● Exercise objective
Each line from the one containing "Ulbricht - Nussknacker" to the end of the entries is to be repeated exactly, and no other line.

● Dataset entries
··········
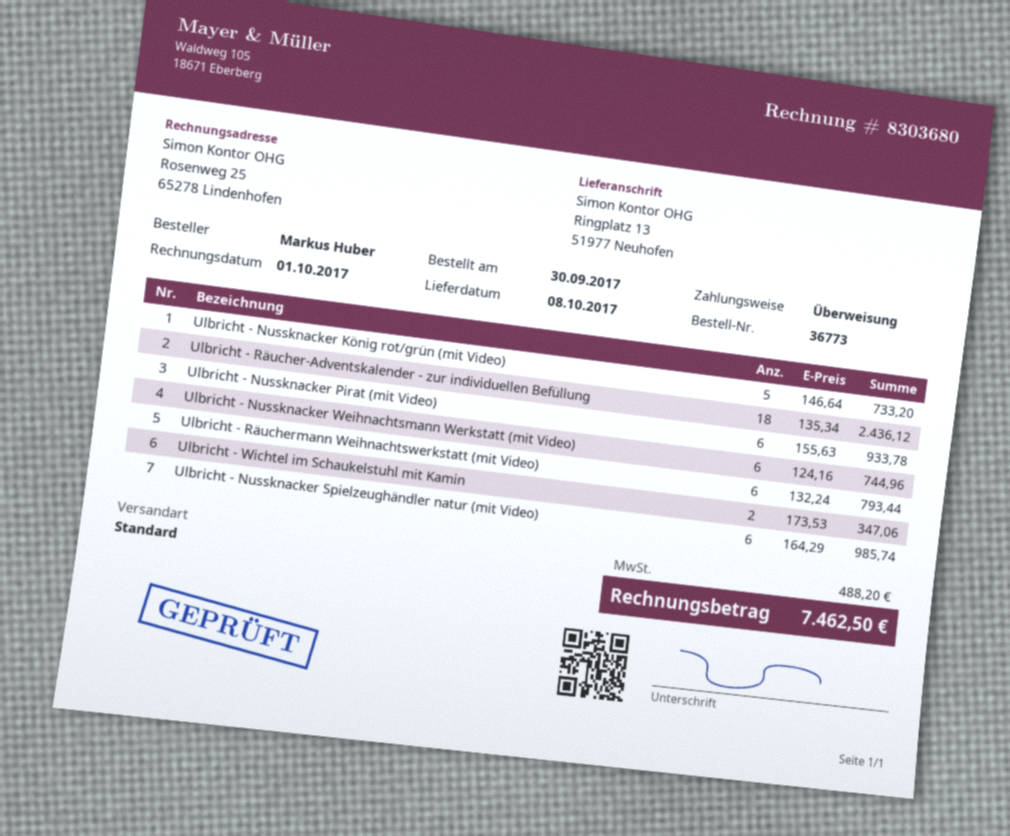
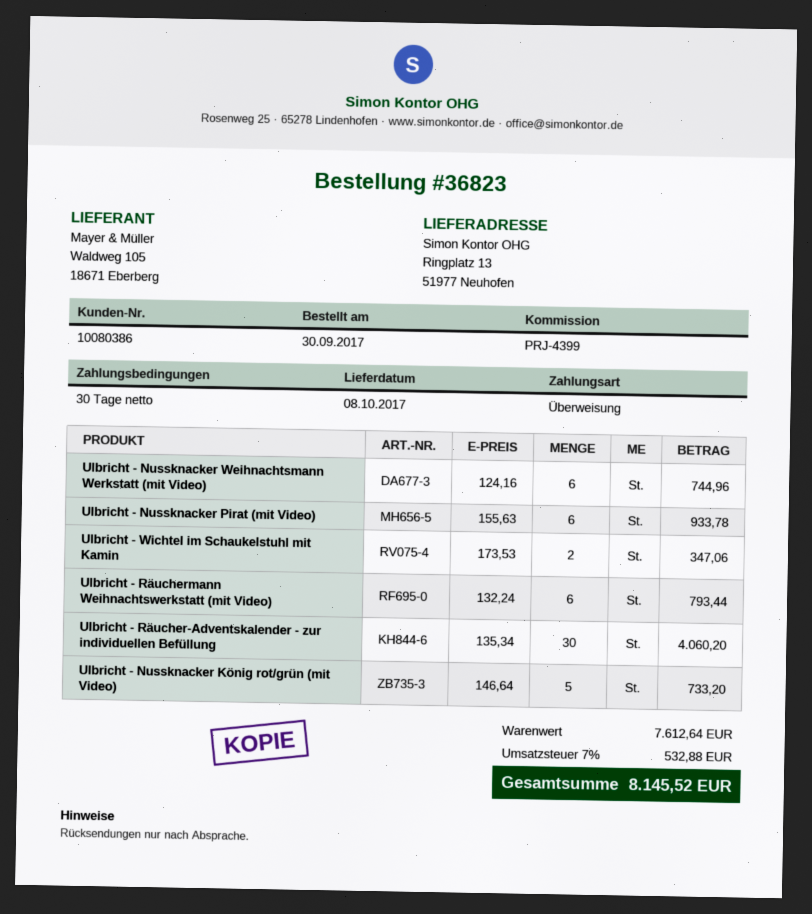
order number: 36773 -> 36823
Ulbricht - Räucher-Adventskalender - zur individuellen Befüllung: 18 x 135.34 = 2436.12 -> 30 x 135.34 = 4060.20
Ulbricht - Nussknacker Spielzeughändler natur (mit Video): 6 x 164.29 = 985.74 -> none
tax: 488.20 -> 532.88
total: 7462.50 -> 8145.52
··········
● Task answer
Ulbricht - Nussknacker Spielzeughändler natur (mit Video): 6 x 164.29 = 985.74 -> none
tax: 488.20 -> 532.88
total: 7462.50 -> 8145.52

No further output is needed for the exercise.